──────── Exercise data ────────

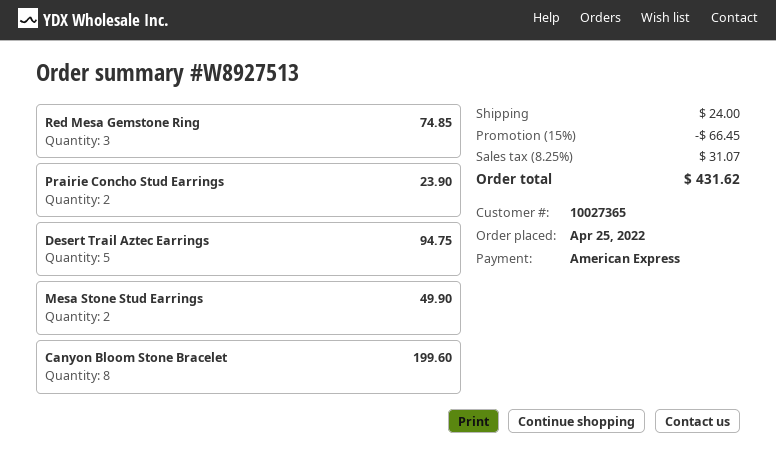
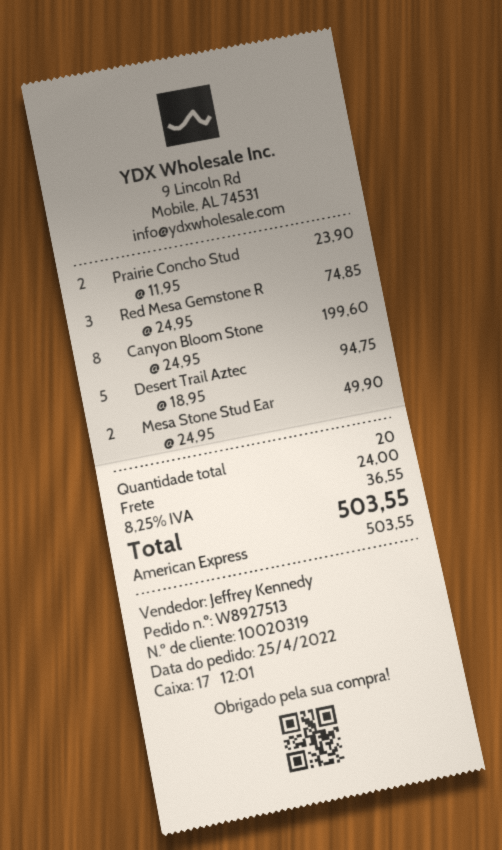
customer number: 10027365 -> 10020319
discount: 15% = 66.45 -> none
tax: 8.25% = 31.07 -> 8.25% = 36.55
total: 431.62 -> 503.55

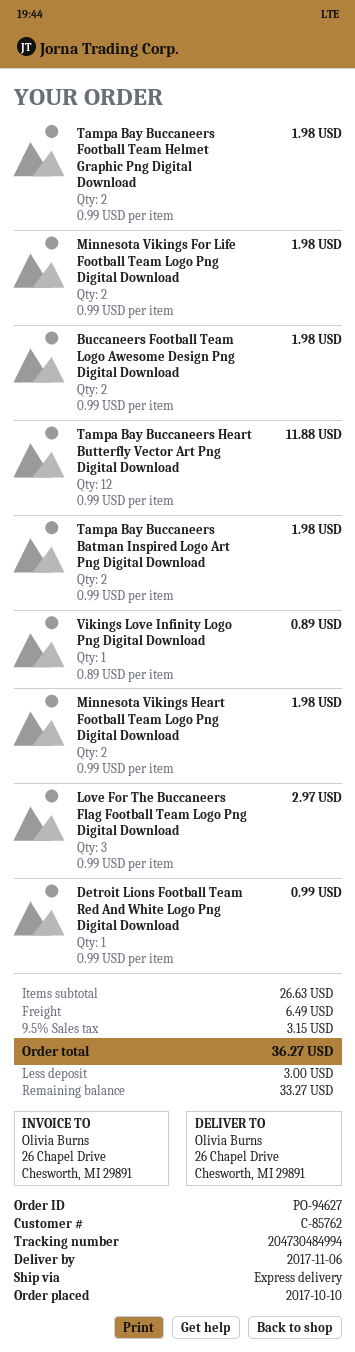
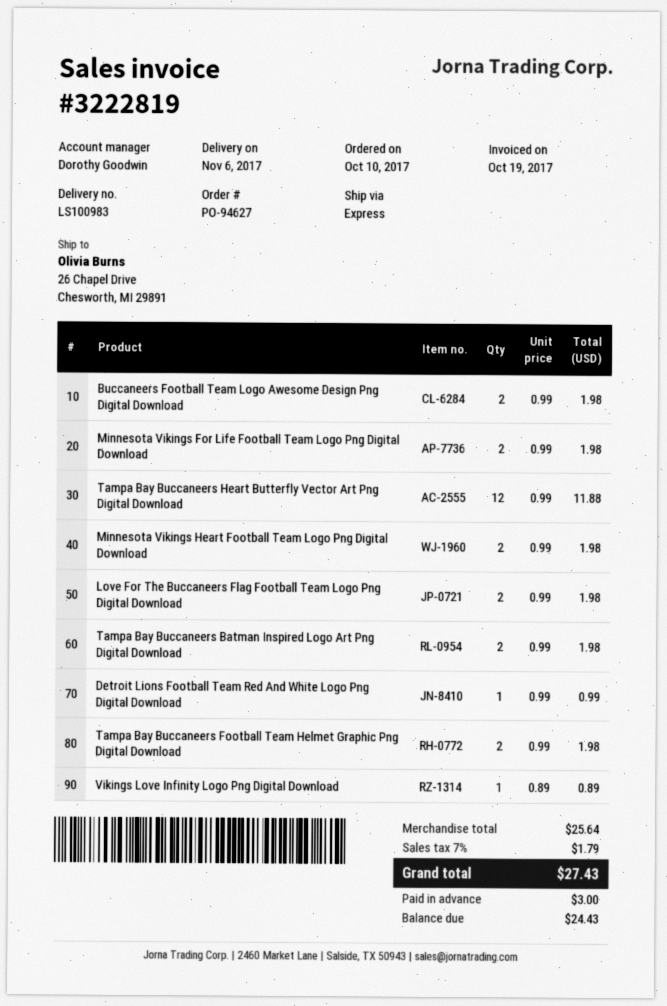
Love For The Buccaneers Flag Football Team Logo Png Digital Download: 3 x 0.99 = 2.97 -> 2 x 0.99 = 1.98
subtotal: 26.63 -> 25.64
shipping: 6.49 -> none
tax: 9.5% = 3.15 -> 7% = 1.79
total: 36.27 -> 27.43
balance: 33.27 -> 24.43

────────

Exercise requirements
Copy out the lines of the records above in which the string "none" appears.

Exercise answer
discount: 15% = 66.45 -> none
shipping: 6.49 -> none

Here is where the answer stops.